Red Bus evolved from the Christchurch Transport Board which for several decades had run all urban bus services with its distinctive red buses. It was then owned by Christchurch City Holdings, a holding company of the Christchurch City Council. Red Bus operated the free central city bus, The Shuttle, on behalf of Christchurch City Council from 1998 to 2011. In November 2016 the business of Aaron Travel was purchased.

The company lost routes in the 2019 tender for Public Transport services conducted by the Canterbury Regional Council (ECAN), the agency that runs public transport in Christchurch – reducing it to running just 20 per cent of the urban network.
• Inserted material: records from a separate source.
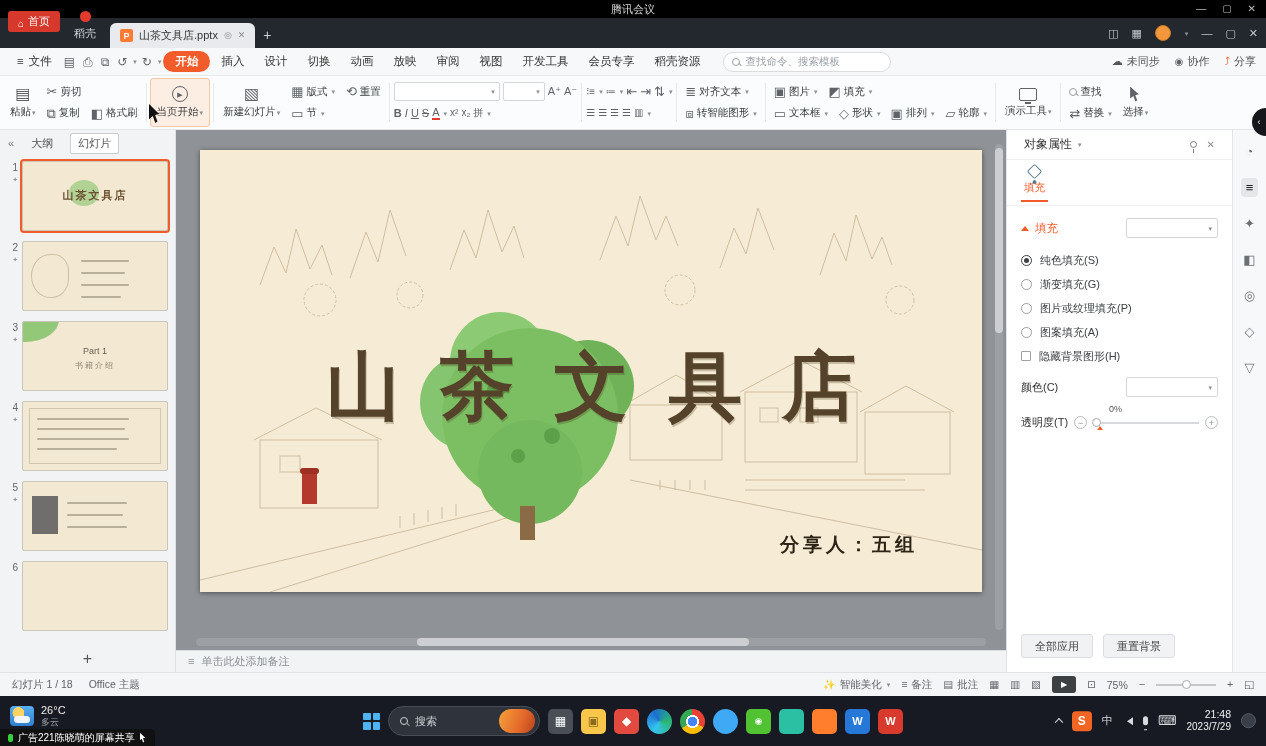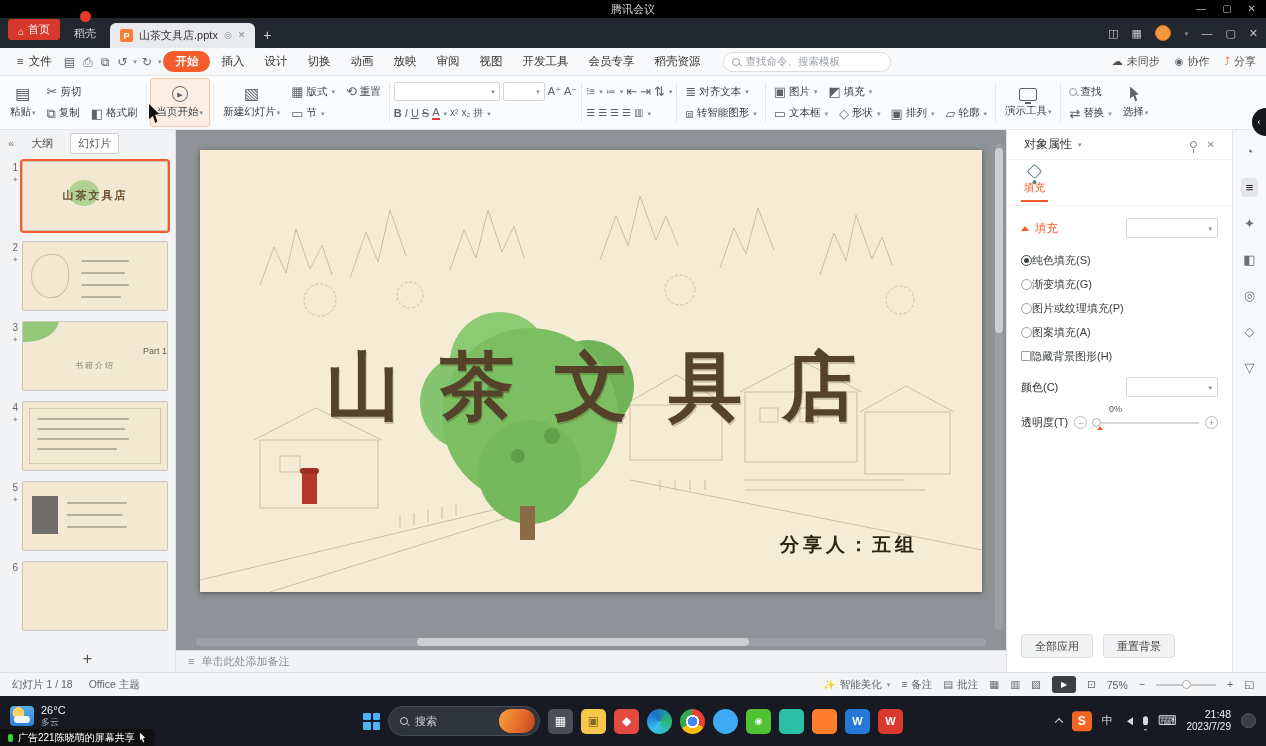"首页" .home-tab { margin-bottom: 8px -> 16px }
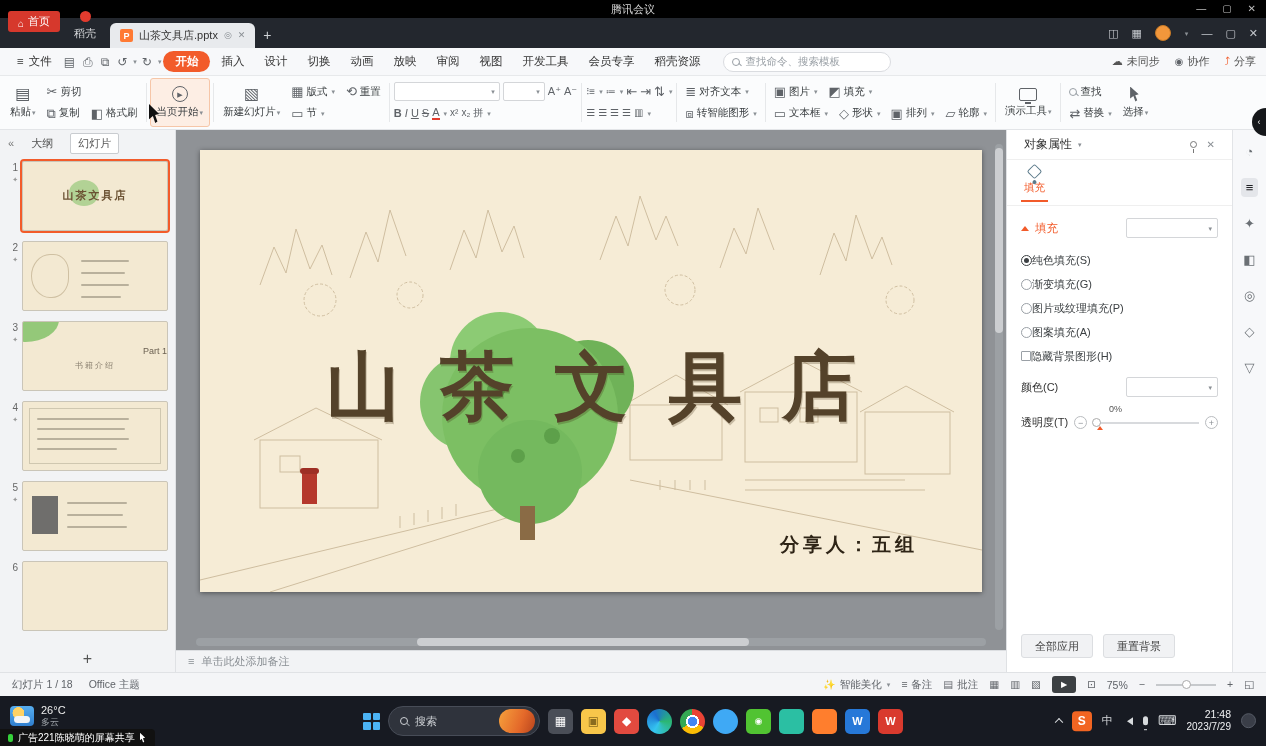"纯色填充(S)" .radio-row { gap: none -> 8px }
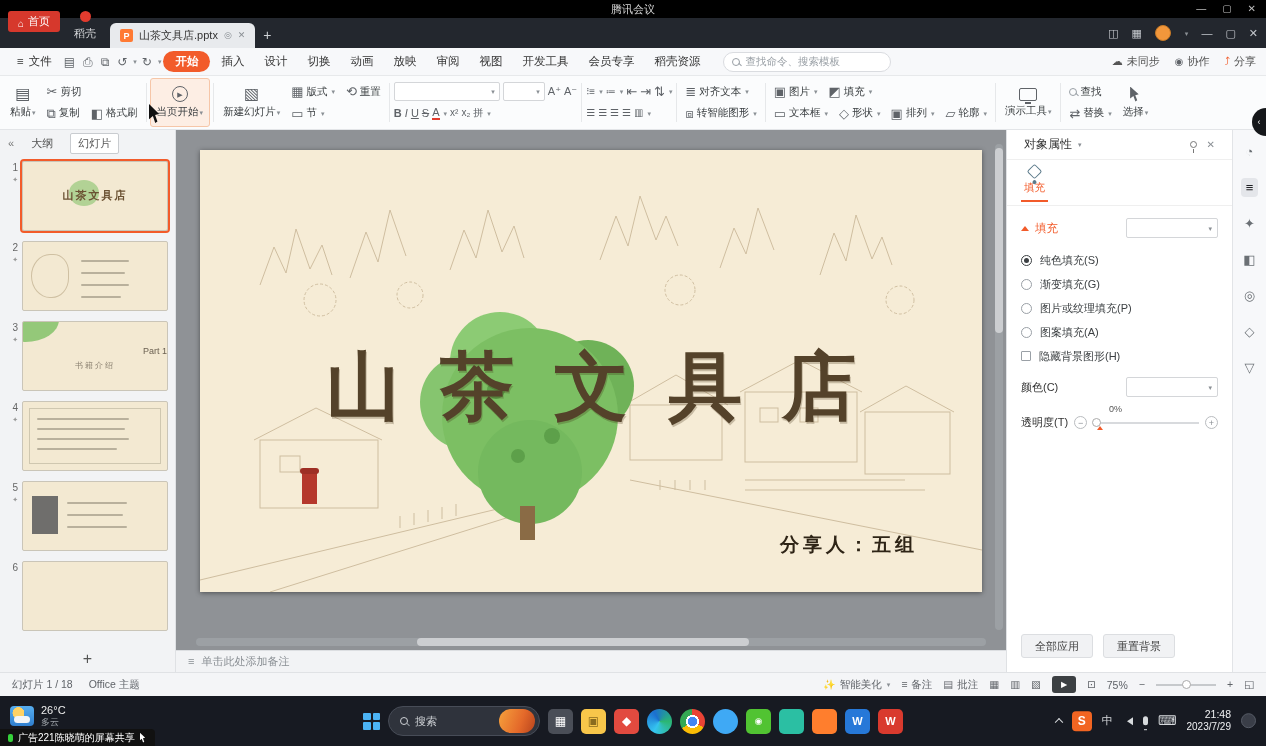"Part 1" .t3-l1 { text-align: right -> center }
In June 2019 three Alexander Dennis Enviro200 bodied BYD K9 electric buses were introduced. In December 2014, a charter division commenced under the Red Travel brand. Red Travel was closed down in May 2020 as a result of the actual and forecast reduction in demand due to Covid-19.

On 7 May 2020, the Christchurch City Council held a public-excluded meeting to discuss the future of the company. On 8 May 2020, former City Councillor Deon Swiggs revealed that the Council gave approval for Christchurch City Holdings to explore selling the Red Bus business. Red Bus CEO Paul McNoe resigned as CEO of Red Bus effective immediately on 8 May 2020. The company lost routes in the 2019 tender for public transport services conducted by the Canterbury Regional Council, the agency that runs public transport in Christchurch.

On 4 November 2020, it was announced Ritchies Transport Holdings Limited had purchased the assets of Red Bus.

==Fleet==
As at August 2018, Red Bus operated 151 vehicles, predominantly Designline bodied MANs. This dropped to 52 vehicles in December 2020.